If you look at where China needs goodwill, where does it need goodwill? Like for where, where it could actually earn it. Okay. It’s probably not gonna win over Japan, right? But it could win over Vietnam and the Philippines and, oh, all these countries hate [00:29:00] China now more than they ever have. Like, that was, that was the wins it could have had was the belt and road that it didn’t get.

So for that reason. I see one. China has basically a worse relationship with every one of the players that were up for grabs, I’d say five or six years ago. Mm-hmm. Now they’re no longer really up for grabs. Two. The huge, huge problem for China is, and, and, and they’re no longer up for grabs. No.

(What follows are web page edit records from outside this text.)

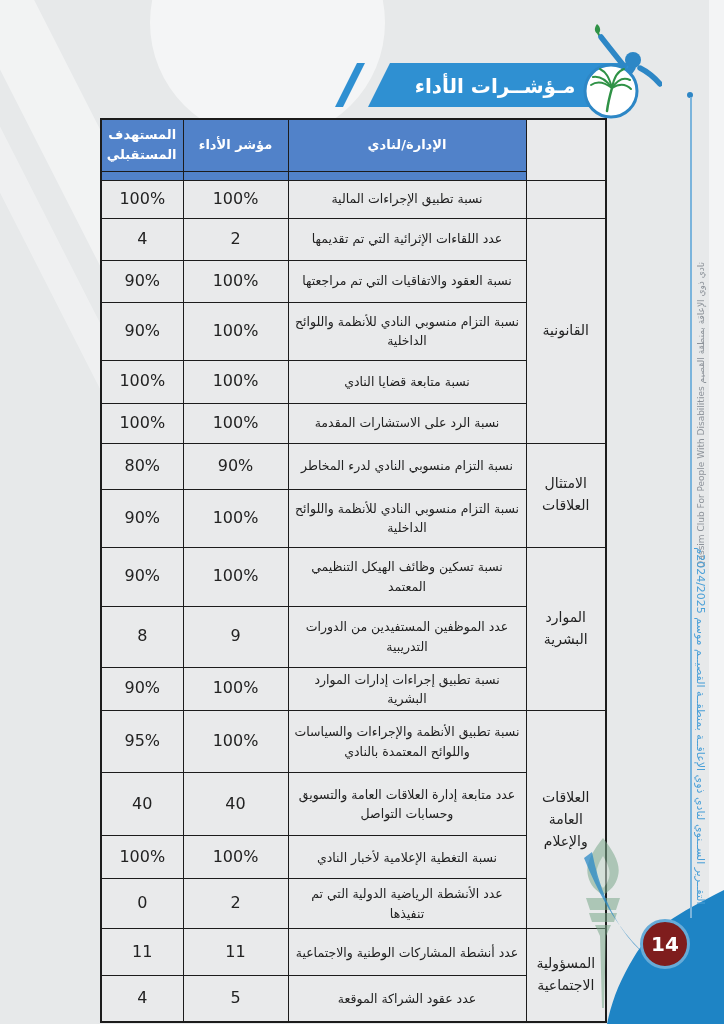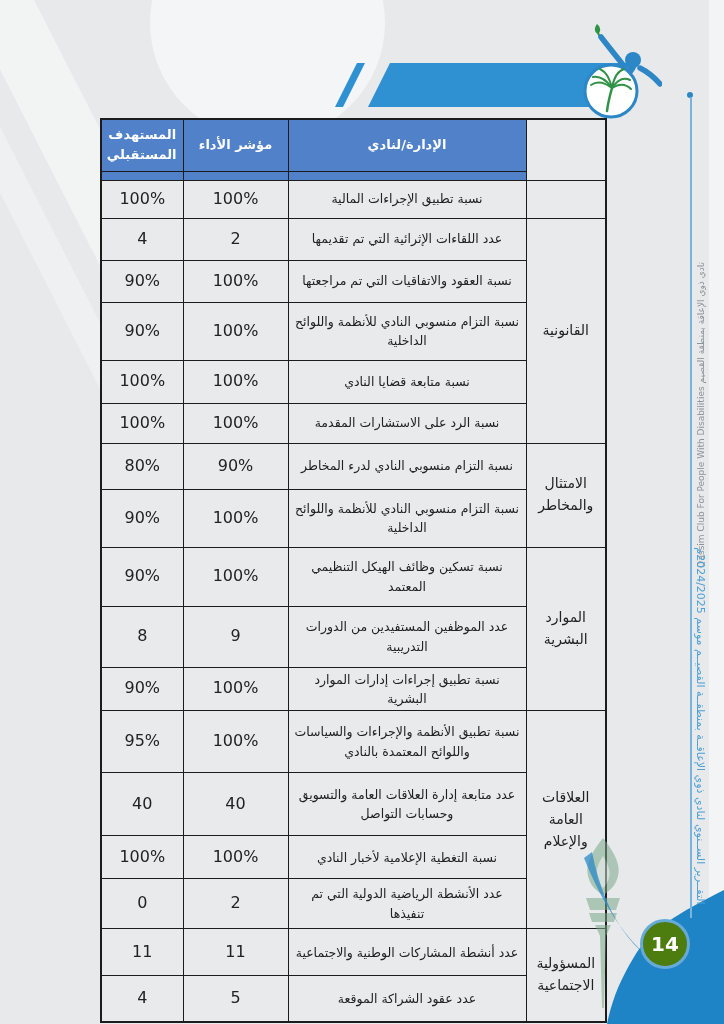"مـؤشــرات الأداء" div.banner-title { html: none -> <div>مـؤشــرات الأداء</div> }
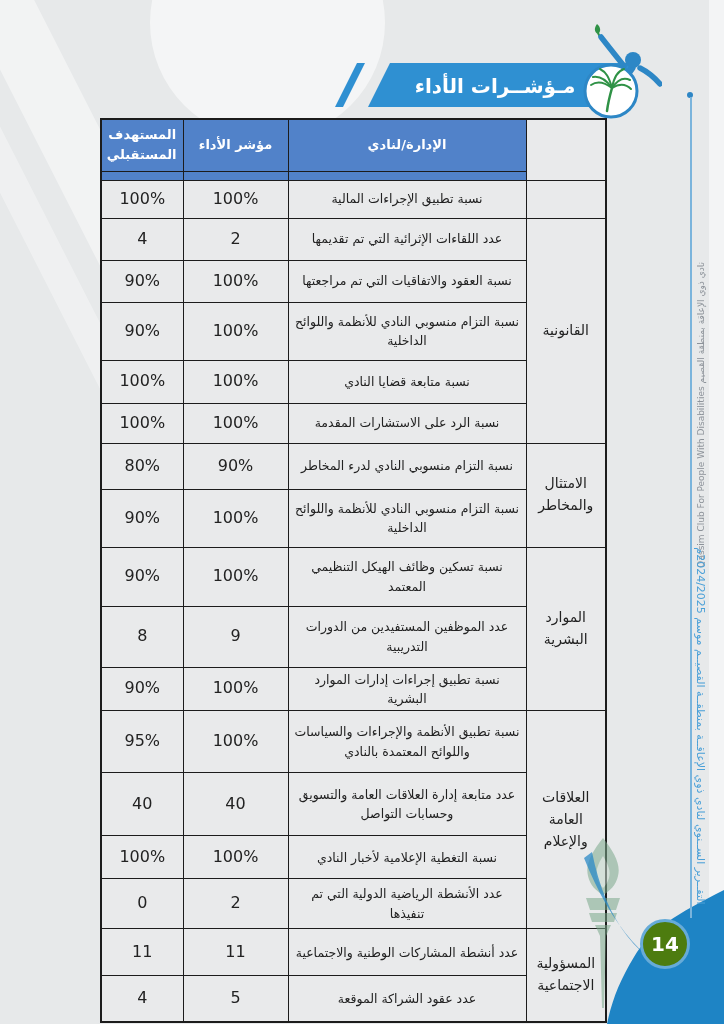"الامتثال والمخاطر" td.grp { text: والمخاطر -> العلاقات }
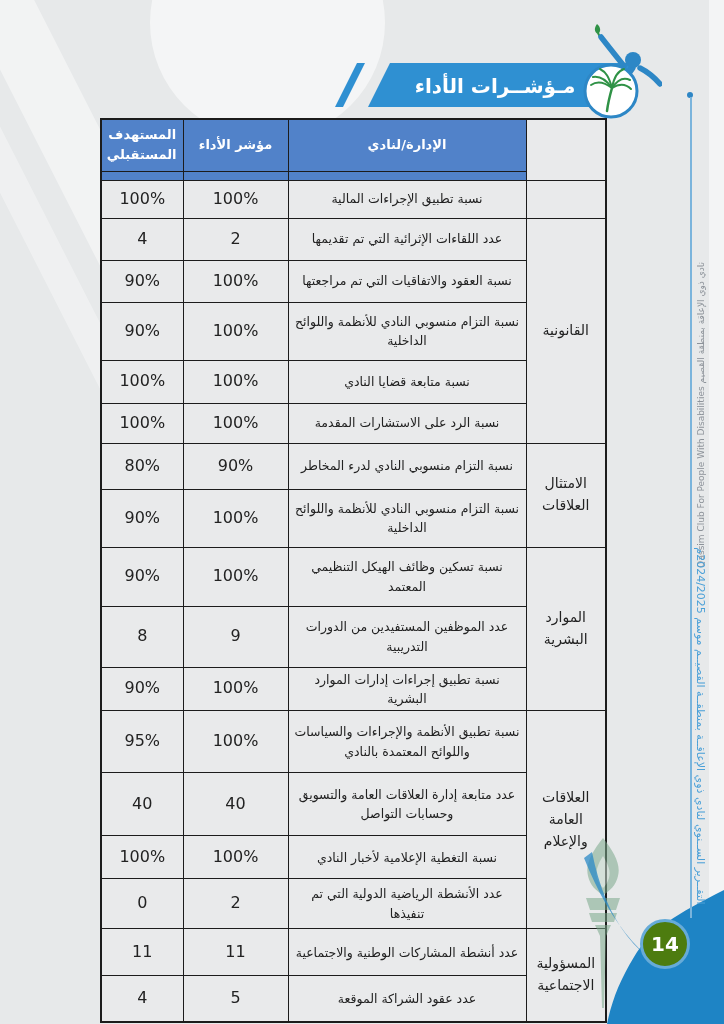"14" .page-circle { background: #4d7c0f -> #7f1d1d }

They went from being up for grabs to not up for grabs during the period of Belt and road investment. Okay? If Belt and Road was working at all, that wouldn’t have happened, right? It doesn’t matter if poor, irrelevant country, that’s about to have another revolution in Africa, as your friend, you needed to get Vietnam and the Philippines on your side, and you effing failed, and keep in mind.

China, China, Vietnam kicked your butt in a war not that long ago. Okay. They, they kicked our butt too, but they’re not our [00:30:00] neighbors. All right. You actually need them to like you. Next problem. Their relationship with India has gotten worse. Other major neighbor, like every one of their neighbors, effing, hates them now, like Russia is this close to like war with China.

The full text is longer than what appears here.